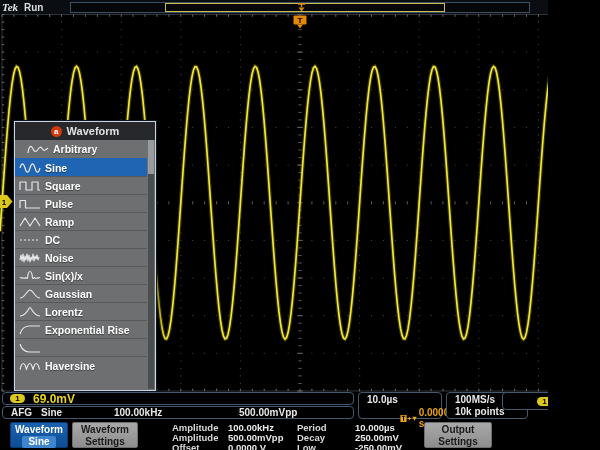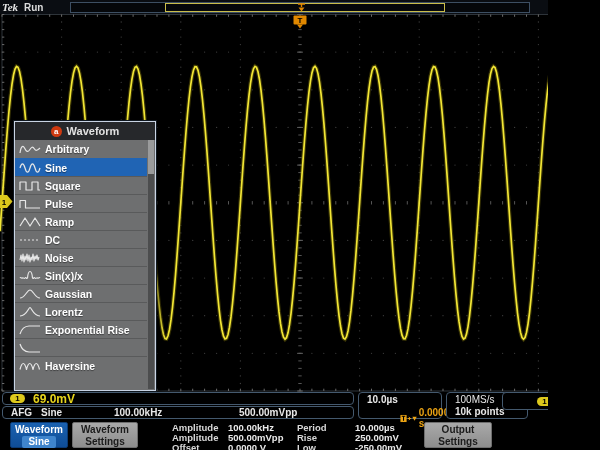"Arbitrary" .menu-item:first-child { padding-left: none -> 8px }
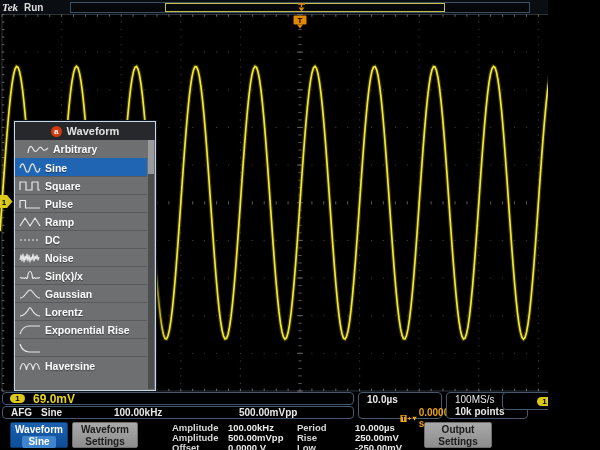"100MS/s" .acq-rate { font-weight: normal -> bold }
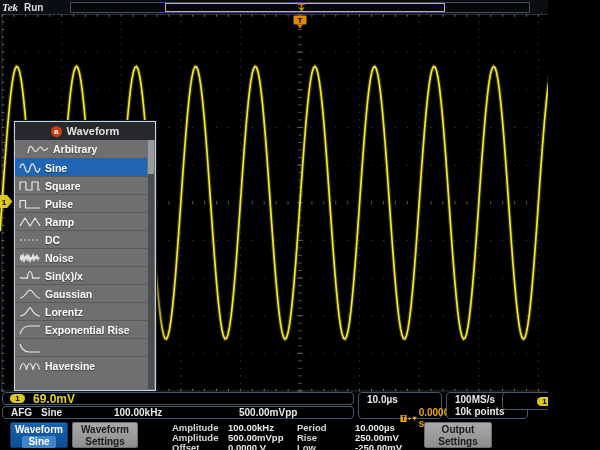"Rise" span.pl { text: Rise -> Decay }
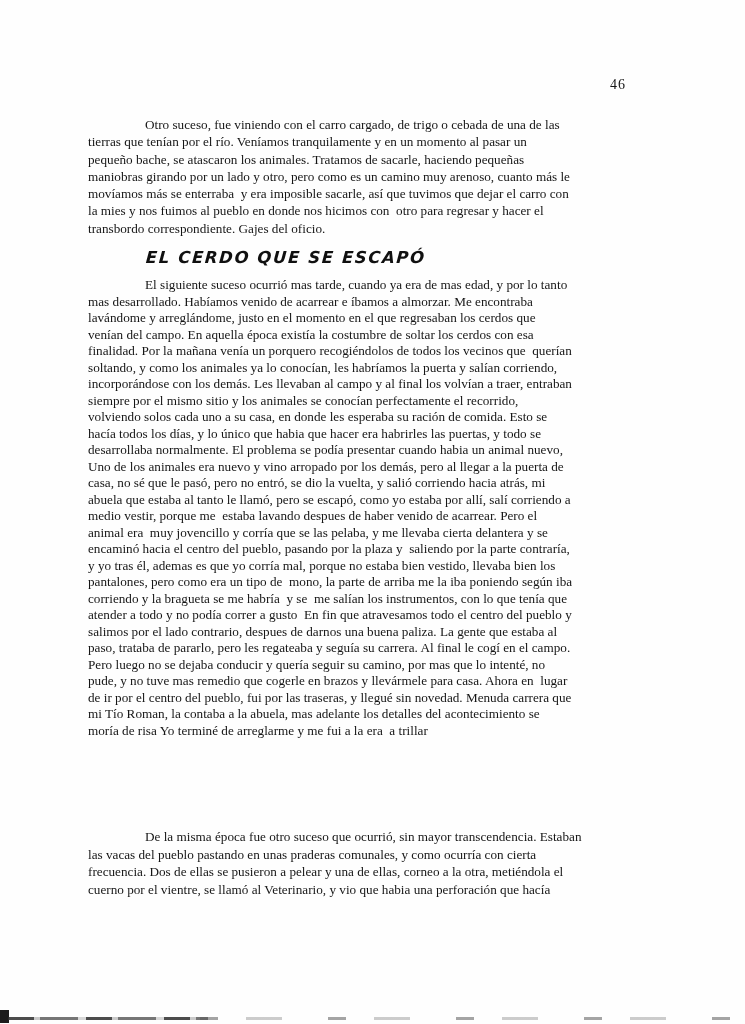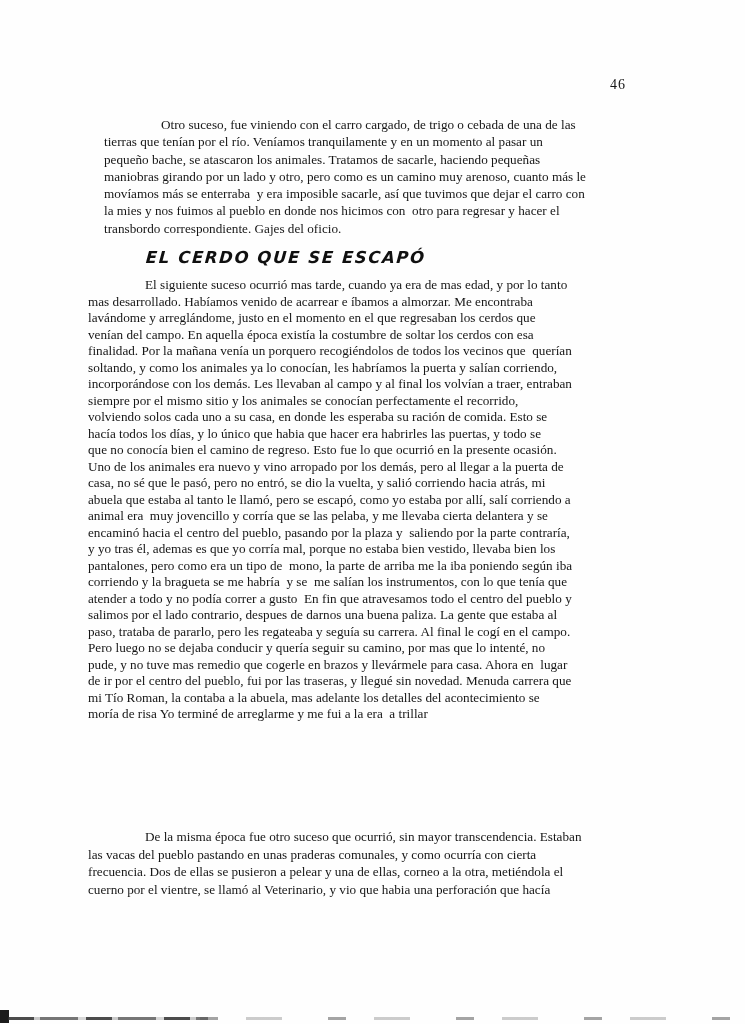"Otro suceso, fue viniendo con" .para-1 { margin-left: 16px -> none }
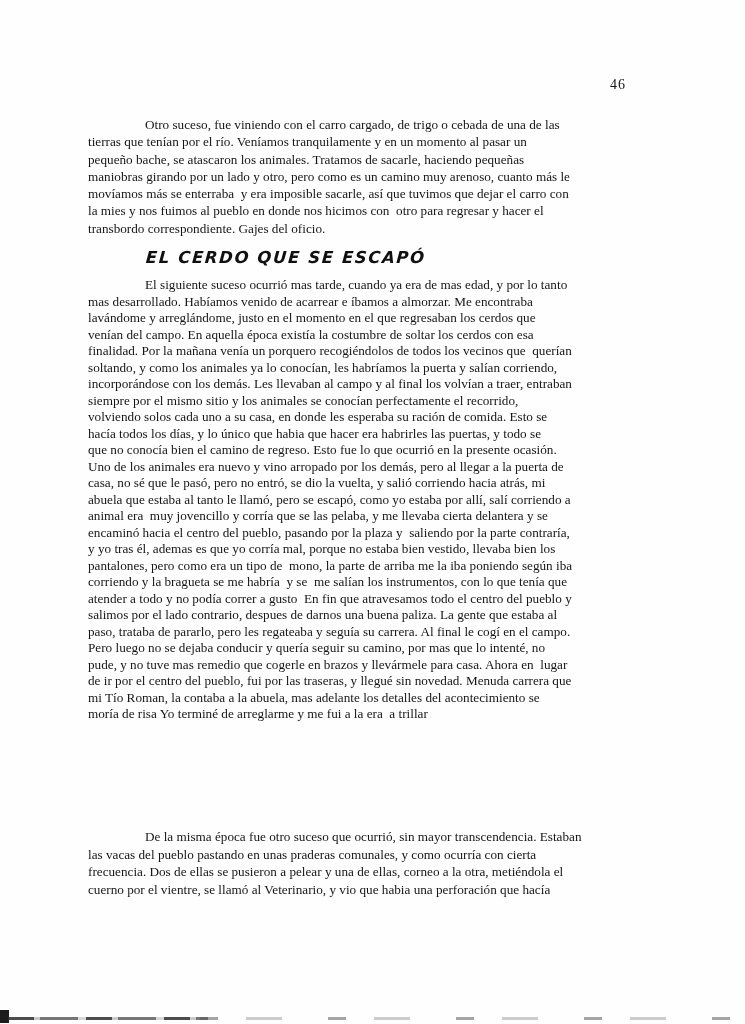"desarrollaba normalmente. El problema se" div.textline { html: none -> <div>desarrollaba normalmente. El problema se podía presentar cuando habia un animal nuevo,</div> }
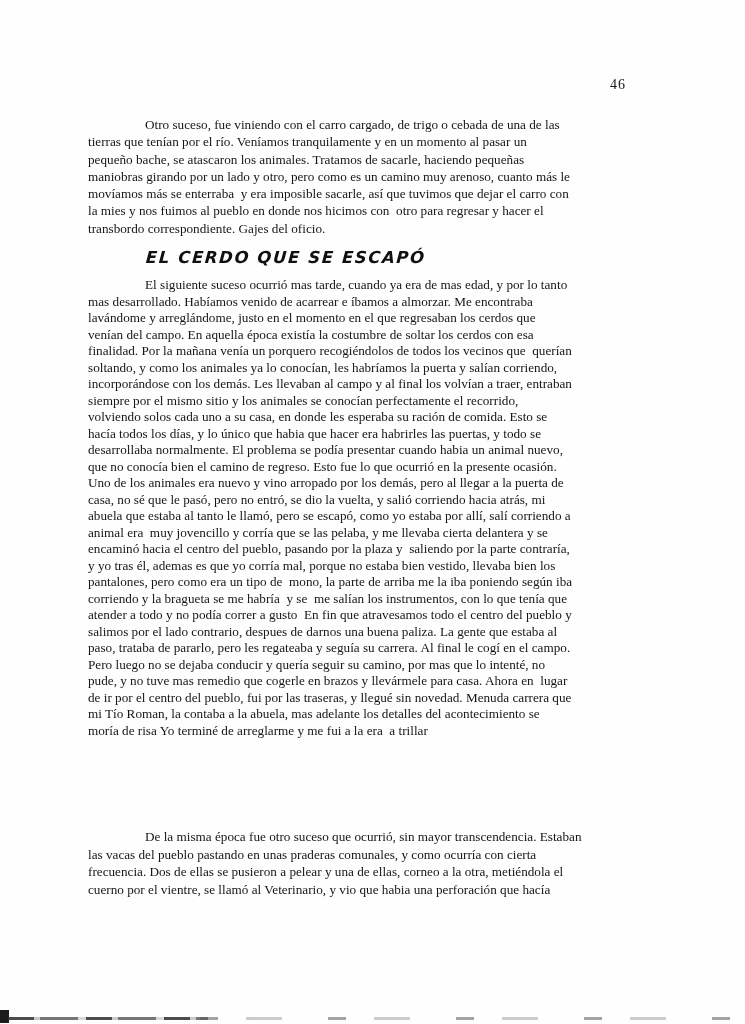"que no conocía bien el" div.textline { html: <div>que no conocía bien el camino de regreso. Esto fue lo que ocurrió en la presente ocasión.</div> -> none }
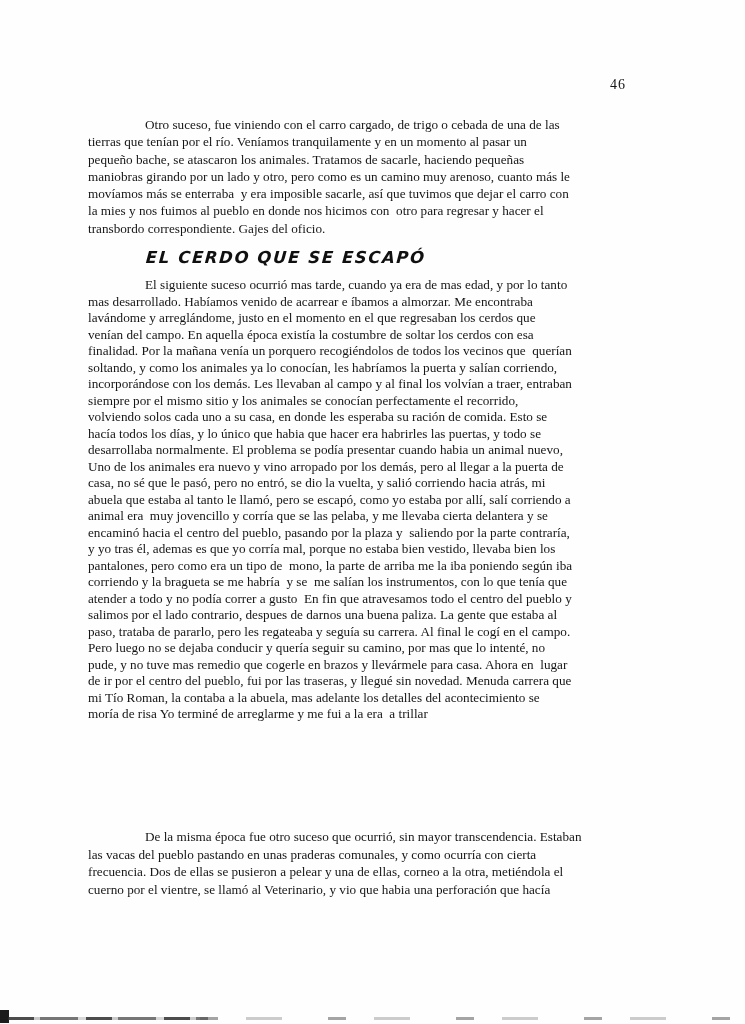"medio vestir, porque me estaba" div.textline { html: none -> <div>medio vestir, porque me estaba lavando despues de haber venido de acarrear. Pero el</div> }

> Problem details: Every line of the listing is to be retyped exactly; pictures stay out.

> Solution:
"Arbitrary" .menu-item:first-child { padding-left: none -> 8px }
"100MS/s" .acq-rate { font-weight: normal -> bold }
"Rise" span.pl { text: Rise -> Decay }
"Otro suceso, fue viniendo con" .para-1 { margin-left: 16px -> none }
"desarrollaba normalmente. El problema se" div.textline { html: none -> <div>desarrollaba normalmente. El problema se podía presentar cuando habia un animal nuevo,</div> }
"que no conocía bien el" div.textline { html: <div>que no conocía bien el camino de regreso. Esto fue lo que ocurrió en la presente ocasión.</div> -> none }
"medio vestir, porque me estaba" div.textline { html: none -> <div>medio vestir, porque me estaba lavando despues de haber venido de acarrear. Pero el</div> }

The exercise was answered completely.